Mientras decidía hacia cuál dirigirse, oyó a sus espaldas el ruido de un automóvil. Una limusina oscura pasó con estrépito. Ella se asustó y dio un salto hacia un lado. Vislumbró la cara del chófer: aún era joven, y llevaba una gorra con visera y escarapela de color dorado.

«¡Ajá! Viene a recoger al amo de la fábrica para llevarlo a su oficina, y eso que la fábrica apenas está a unos pasos, como mucho son diez minutos a pie», se dijo. «Pero, claro, un hombre tan rico no puede ir andando porque se le ensuciarían los zapatos y el abrigo.»

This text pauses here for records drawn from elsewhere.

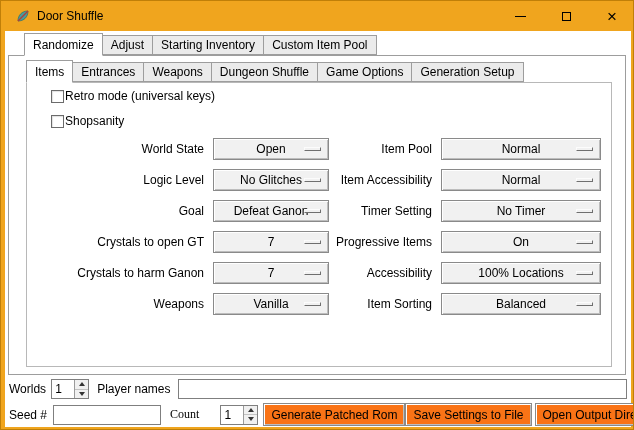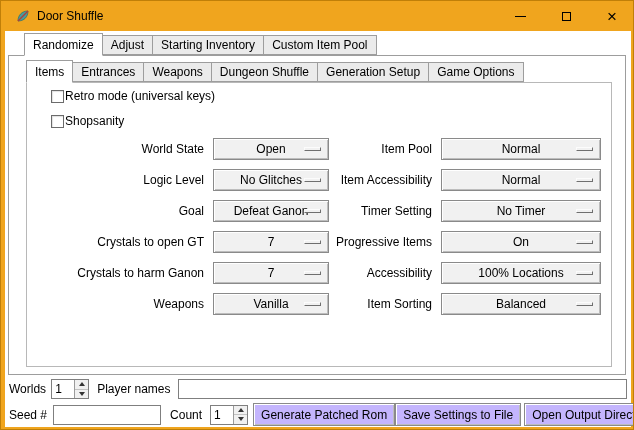--- a/index.html
+++ b/index.html
@@ -113,8 +113,8 @@
         <div class="tab">Entrances</div>
         <div class="tab">Weapons</div>
         <div class="tab">Dungeon Shuffle</div>
+        <div class="tab">Game Options</div>
         <div class="tab">Generation Setup</div>
-        <div class="tab">Game Options</div>
       </div>
 
       <div class="inner-frame">

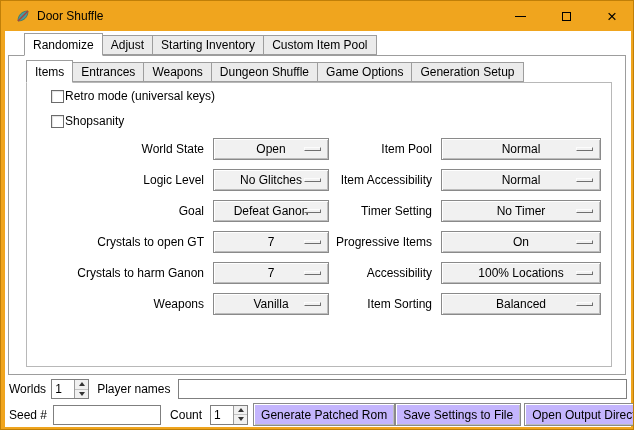--- a/index.html
+++ b/index.html
@@ -244,7 +244,7 @@
     <div class="bottom-row2">
       <span class="lbl" style="margin-right:6px;">Seed #</span>
       <input class="entry" style="width: 108px;" value="">
-      <span class="lbl" style="margin-left:9px; margin-right:8px;">Count</span>
+      <span class="lbl" style="margin-left:9px; margin-right:21px;font-family:Liberation Serif, serif;">Count</span>
       <div class="spin">
         <input class="spin-val" value="1" style="">
         <div class="spin-arrows">

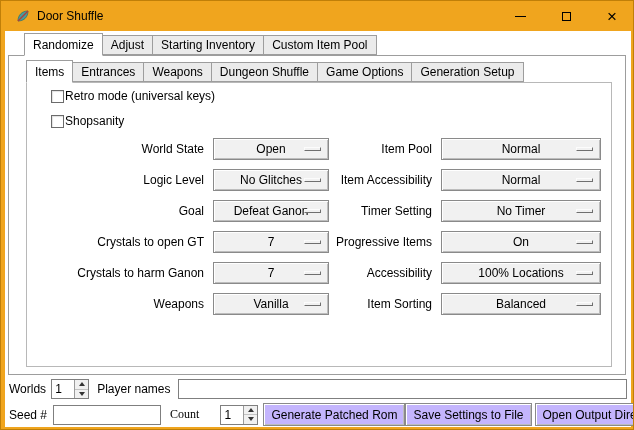--- a/index.html
+++ b/index.html
@@ -61,7 +61,7 @@
   .spin-btn.up { border-bottom:1px solid #c2c2c2; }
   .tri-up   { width:0; height:0; border-left:3px solid transparent; border-right:3px solid transparent; border-bottom:4px solid #333; }
   .tri-down { width:0; height:0; border-left:3px solid transparent; border-right:3px solid transparent; border-top:4px solid #333; }
-  .push-btn { height:23px; background:#c4b5fd; border:1px solid #8a8a8a;
+  .push-btn { height:23px; background:#f97316; border:1px solid #8a8a8a;
               box-shadow: inset 1px 1px 0 #ffffff, inset -1px -1px 0 #bdbdbd;
               display:flex; align-items:center; padding:0 7px; white-space:nowrap; }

Con curiosidad, clavó la mirada en la puerta que había bajo las columnas y que en ese momento se estaba abriendo. Vio a una doncella con vestido oscuro, delantal blanco y cofia blanca prendida en el cabello, que llevaba cuidadosamente recogido. Luego asomaron dos señoras embutidas en abrigos largos con cuello de pieles: el de una era de un tono rojo oscuro y el de la otra, verde claro. Ambas lucían unos sombreros de ensueño con flores y tules, y cuando subieron a la limusina vio que calzaban unos delicados botines de piel marrón. Las señoras salieron seguidas de un hombre. No. Ese no podía ser el director de la fábrica. Era demasiado joven. Quizá fuera el marido de una de las damas. ¿O tal vez el hijo de la casa? Llevaba un abrigo de viaje corto de color marrón y una bolsa de mano que arrojó con un pequeño impulso al techo del vehículo antes de tomar asiento. ¡Qué tonto parecía el chófer al rodear el coche a saltitos para abrir las puertas y ofrecer la mano a las damas! ¡Como si ellas no fueran capaces de acomodarse sin su ayuda en esos asientos tapizados! Aunque, por otra parte, esas mujeres eran como algodones de azúcar… un chaparrón las habría disuelto. ¡Qué lástima que no lloviera!

En cuanto todos ocuparon su sitio, el chófer arrancó y rodeó despacio el arriate cargado de asteres rojos, dalias rosas y brezo lila. Tras aquella maniobra de giro, enfiló de nuevo hacia el porche de la entrada. Pasó tan cerca de Marie que el estribo que sobresalía le rozó la falda, que se le agitaba con el aire. Unos ojos grises masculinos la escrutaron con una curiosidad no disimulada. El joven señor se había quitado el sombrero, dejando a la vista un pelo rizado de corte descuidado que, con el bigote, le daba la apariencia de un estudiante despreocupado. Tras dirigir una sonrisa a Marie, se inclinó para decir algo a la dama de rojo, que provocó las risas de todos. ¿Estarían haciendo mofa de una muchacha mal vestida con un hatillo al hombro? Marie sintió una punzada en el pecho y tuvo que resistir el impulso de darse la vuelta de inmediato y correr de regreso al orfanato. Pero no tenía opción.

La estela de humo que el automóvil dejó a su paso apestaba tanto a gasolina y a goma quemada que la hizo toser. Rodeó con paso decidido el arriate de flores, se dirigió hacia la entrada lateral izquierda y golpeó la aldaba. Fue un gesto inútil: seguramente todos estaban ocupados pues ya eran casi las diez. Después de llamar dos veces sin éxito, iba a abrir la puerta sin más cuando oyó unos pasos.

—¡Jesús bendito! Es la nueva. ¿Por qué nadie viene a abrir? Si no se atreve a entrar…

Era una voz joven y clara. Marie reconoció a la criada que antes había abierto la puerta de la entrada a las damas. Era una muchacha de tez sonrosada, rubia, fuerte y sana, con una sonrisa inocente en su rostro ancho. Tenía que ser de alguno de los pueblos de la zona; saltaba a la vista que no era una chica de ciudad.

—Pasa. No te dé vergüenza. Eres Marie, ¿verdad? Yo soy Auguste. Soy segunda doncella desde hace ya más de un año.